My new tank doesn't seem to overcome it's hair algae problem,it is set up for a month now and all the small plants I put now reached the surface and pearl like crazy.I was told by some people here that this is common in new tanks.So for how long will my tank considered a new tank?Algae grows as fuzz balls around leaves and it is very easy to remove but you have to do it daily if you want your plants to survive.Except for this the tank looks great and all plants grow as normal.
Perhaps anyone who past this stage will to tell a few words,these are my tanks parameters:
ph=6.6
kh=4
no3=20ppm
po4=1ppm
Lighting=2x54 + 2x38w lit for 9 hours a day
66g

thanks


----------



## trenac (Jul 16, 2004)

Exactly what type algae do you have?... Fuzz balls, are they grayish tufts?

Here is a site with some pics to help ID yours... http://www.floridadriftwood.com/algae_identification.html

The first thing I see is that your N03 levels are a little high, I would try decreasing them to around 10ppm.

The second thing is to up your lighting to at least 10 hours daily. Most people run their daily lighting from 10-12 hours. Anything below 10 hours a day causes the plants not to photosynthesize as they should.

If your PH/KH readings are correct then your C02 is at 30ppm which is where it should be.

Other than that knowing the ferts you are using, the amounts and maintenance schedule would help.


----------



## Anafranil (Mar 15, 2005)

I couldn't identify the exact type of algae,it looks like long strands that can easily removed with a toothbrush.I also think that recognizing the type of algae you have is not much help,I believe is that is far more complicated than this and the solution to the problem is controling your water parameters.All I want to know is that if is usual for a one month old aquarium to expierience algae blooms as this despite the fact that it's water parameters are optimal.

Thanks


----------



## trenac (Jul 16, 2004)

Sounds as if you have thread algae.
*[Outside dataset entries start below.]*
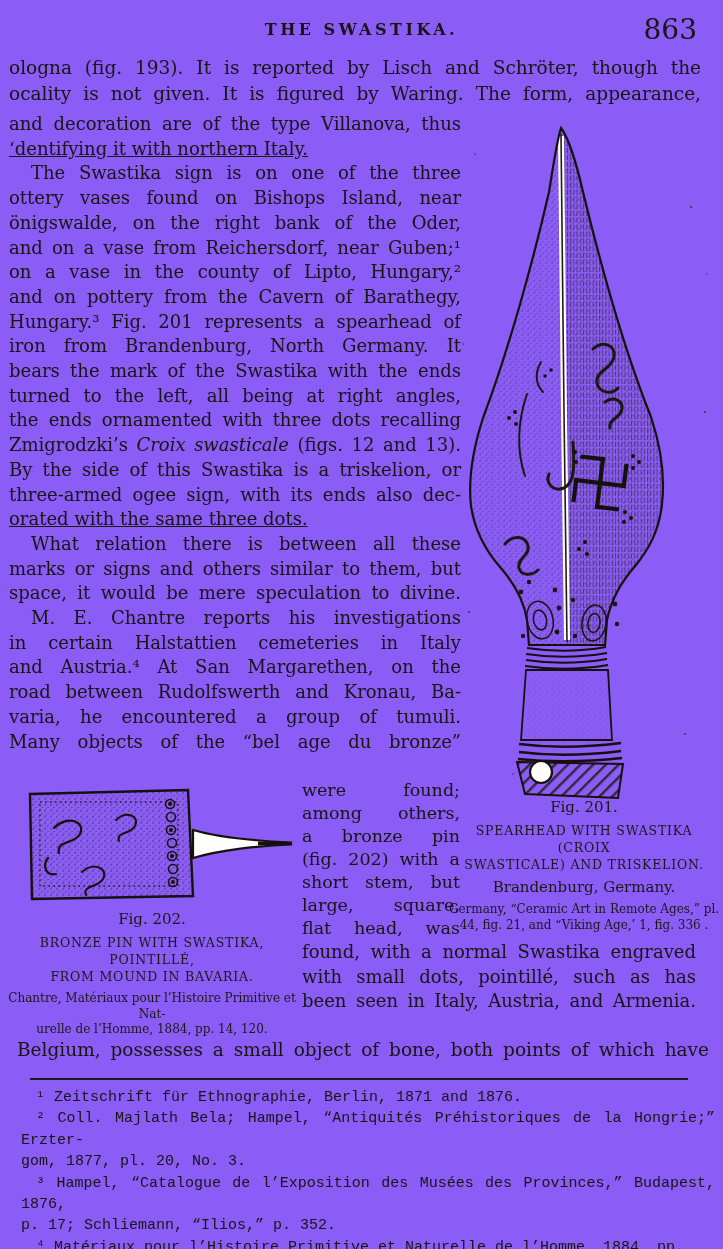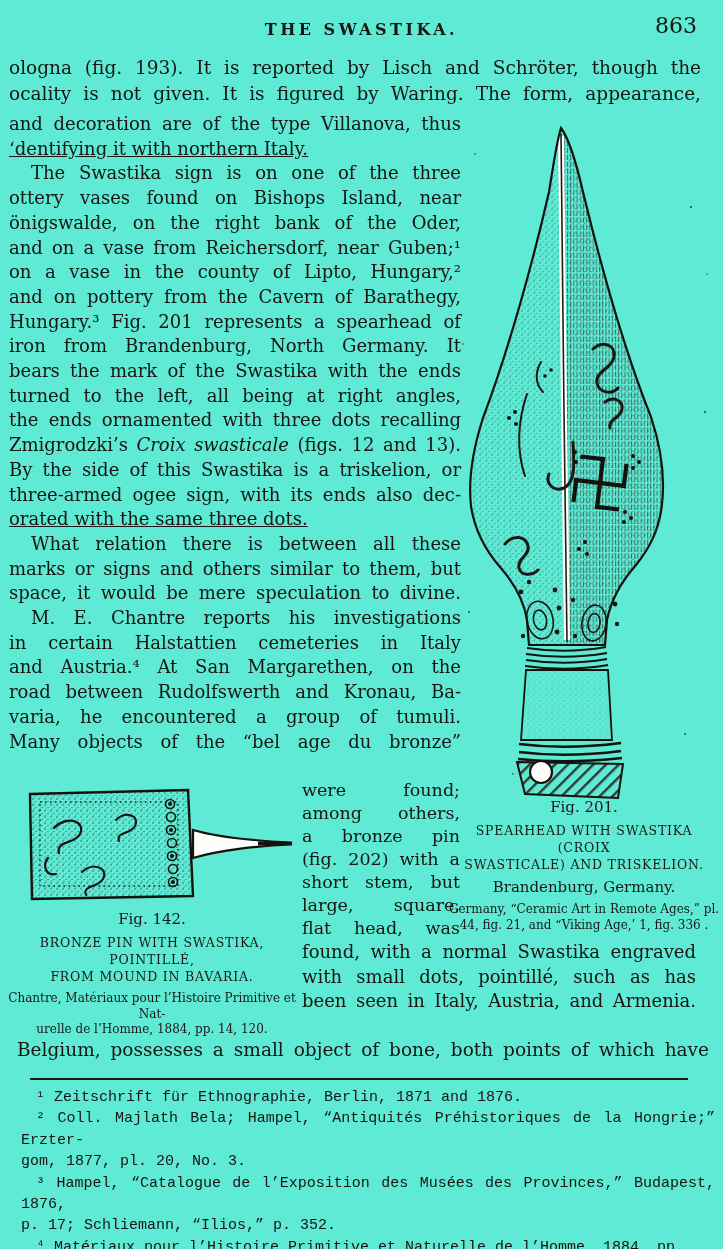"THE SWASTIKA." .page { background: #5eead4 -> #8b5cf6 }
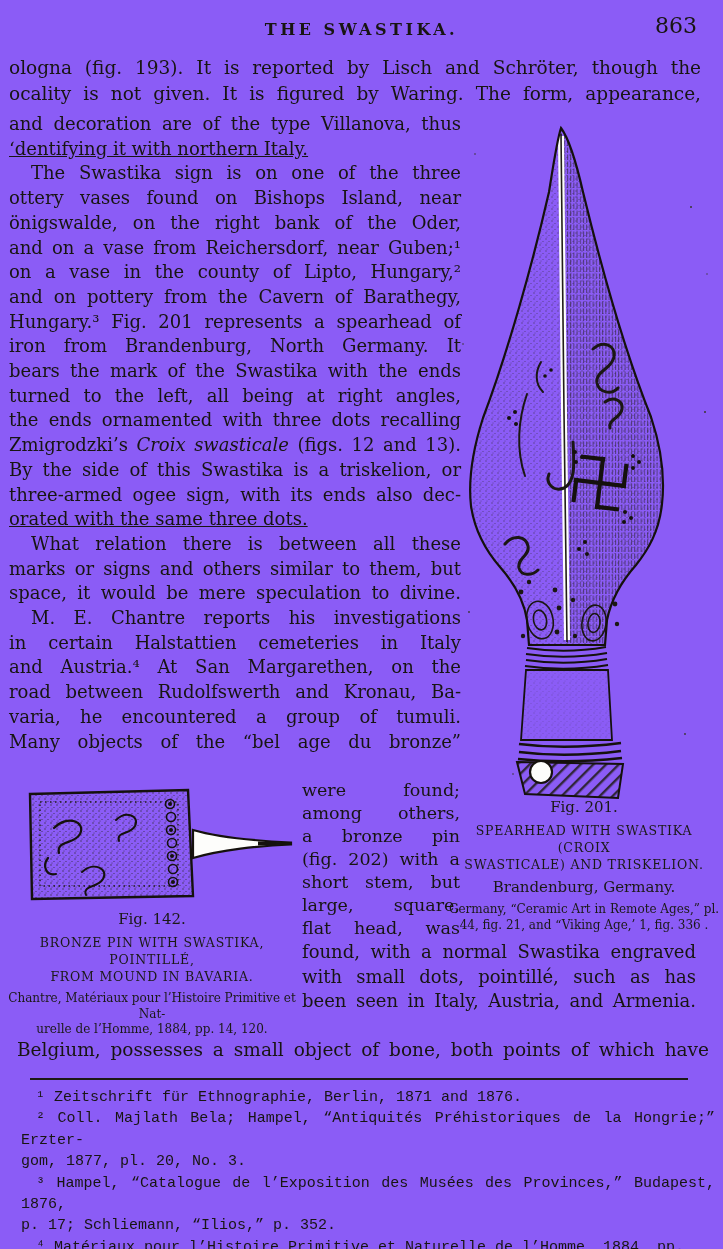"863" .page-num { font-size: 22px -> 28px }
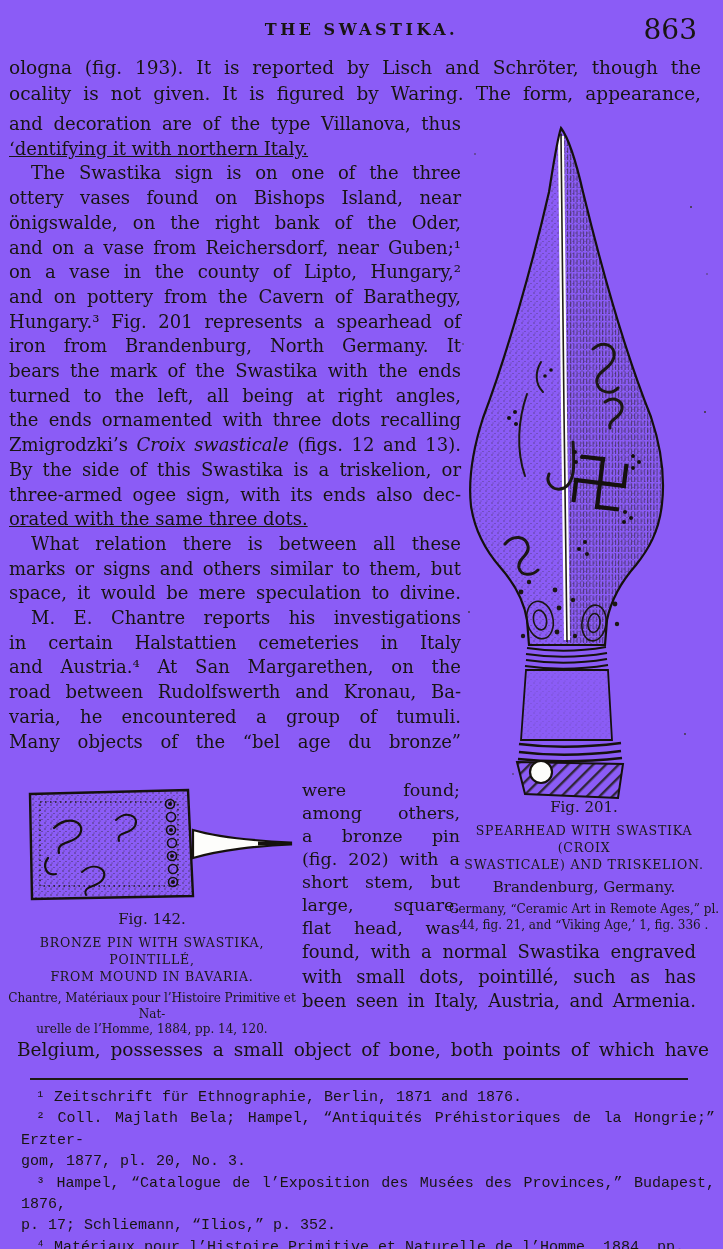"Fig. 142." div.fig-label { text: 142 -> 202 }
I would keep removing it and do weekly 50% water changes and keep your water parameters in check. In severe cases I've had to remove the effected plants to get rid of thread algae.
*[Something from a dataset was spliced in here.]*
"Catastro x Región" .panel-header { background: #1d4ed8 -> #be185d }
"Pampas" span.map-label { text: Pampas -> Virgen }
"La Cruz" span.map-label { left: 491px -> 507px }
I do agree that your water parameters need to be keep in balance to fight all types of algae. However knowing the type algae you have also helps, because there is different steps to take in getting rid of it.
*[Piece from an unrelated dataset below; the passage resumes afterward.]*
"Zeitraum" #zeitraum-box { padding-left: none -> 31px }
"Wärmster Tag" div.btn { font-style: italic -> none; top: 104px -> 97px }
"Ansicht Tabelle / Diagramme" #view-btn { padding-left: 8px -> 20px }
Every tank setup is different, therefore optimal conditions should be used loosely in describing your water conditions, IMO. It could be that your test kits are giving inaccurate readings.
Yes, your tank is still considered a new setup.


----------



## Anafranil (Mar 15, 2005)

So no reason to panic then...


----------



## trenac (Jul 16, 2004)

At this point I would say no, just wait it out and see what happens within the next month. Just stay consistent with maintenance & dosing ferts.


----------